Une biographie légendaire d'Orson Welles en 5 parties,
et qui devrait se lire comme un roman-feuilleton.
Récit de 492 pages, illustré par l'auteur
extraits
p.26
(Léni)
Tandis que je feuilletais la première partie de mon ouvrage à la recherche d’un passage significatif et émouvant qui saurait le convaincre de l’intérêt d’évoquer avec enthousiasme l’existence légendaire d’Orson Welles, je sentais son regard peser sur mon crâne. Ma présence dans son bureau devait l’indisposer, mais je ne m’en inquiétais pas. Grâce à ma ferveur et à ma sincérité, je saurais captiver son attention et l’obliger à reconnaître l’importance d’un tel poète pour l’équilibre spirituel de l’homme occidental, appauvri par le commerce, le divertissement et le conformisme.
p. 178
(Le Voyage au pays de la peur)
La traversée dura plusieurs jours. Orson Welles n’avait aucune raison de s’inquiéter. Cependant, un mauvais pressentiment rendait son voyage désagréable. Une force ralentissait le temps. Un dieu obscurcissait le ciel. Le navire voguait dans un calme cataclysme, en se balançant nonchalamment dans les creux et sur les sommets de vagues lugubres. À tout moment, la mer pouvait s’ouvrir et engloutir le Talisia cosmopolite, gorgé de charbon, dont le pont et les cabines craquaient dans le ronronnement des machines. On apercevait parfois la côte derrière une brume jaunâtre qui semblait cacher de grands incendies. Lui aussi se balançait nonchalamment sur le pont. Il enviait les forces de la nature. Ses idées ne pouvaient rivaliser avec le plus faible des orages. Quand Orson Welles se penchait pour regarder les clapotis de l’eau sombre contre la coque, il se figurait l’apparition d’un monstre marin surgi des profondeurs pour renverser le bateau.
p.255
(Sophie Jesus Martinez)
Contre le hublot d’un avion, Orson Welles cherchait à comprendre sa situation. Il n’avait plus de domicile. Il voyageait sans cesse. Les jours et les nuits se succédaient sans s’inscrire dans les saisons. Il perdait la notion du temps. Il perdait la mémoire. Il recevait des confidences de personnes singulières, qui le révélaient à lui-même en parlant d’un autre.

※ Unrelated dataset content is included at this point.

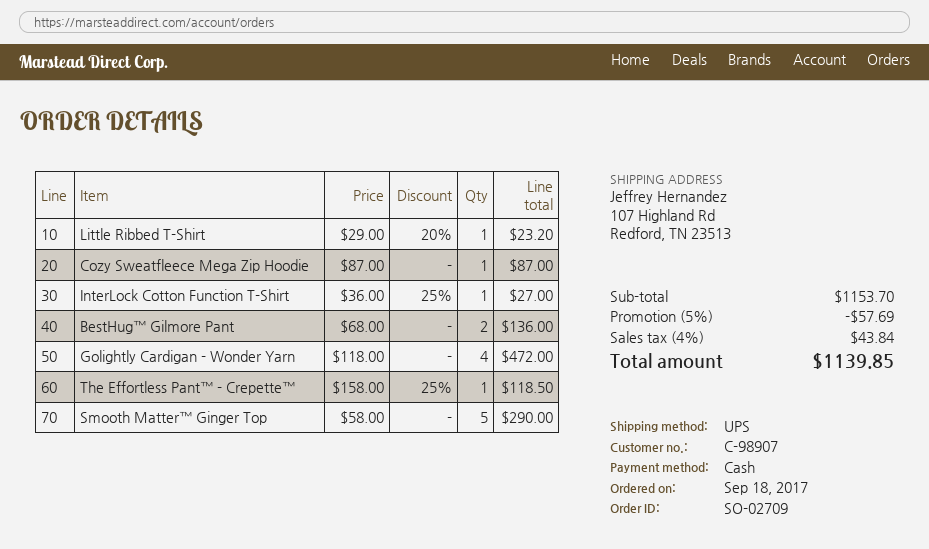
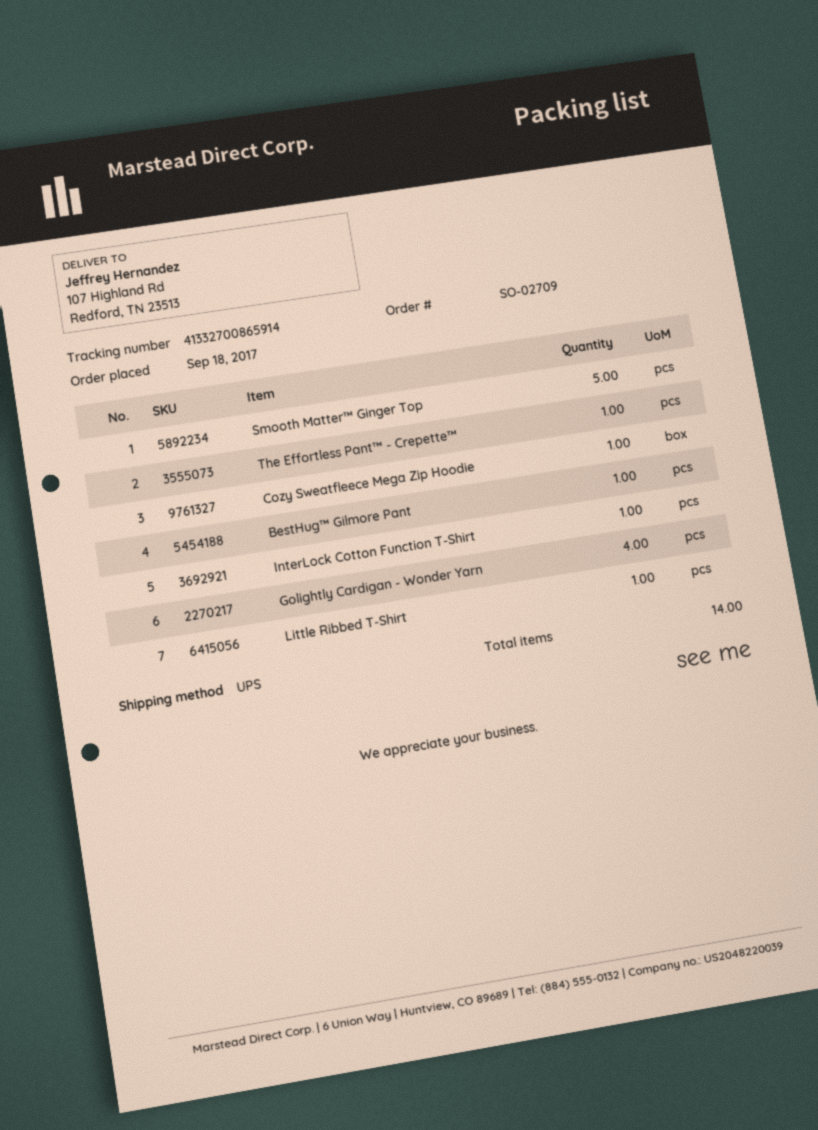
BestHug™ Gilmore Pant: 2 -> 1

« De fil en aiguille ou du coq à l’âne, comme disent les français. »
Mais il n’arrivait pas à se souvenir des raisons qui le poussaient à traverser les océans. Il remarqua la présence d’une belle hôtesse de l’air portant un fichu exotique sur la tête. Elle devait être russe ou polonaise. Elle lui jetait des regards complices. Il ne comprenait pas pourquoi. Il aurait aimé le savoir, mais les voyages en avion lui provoquaient de douloureuses crises d’aérophagie, qu’il tentait de calmer en fumant de gros cigares asphyxiant les passagers.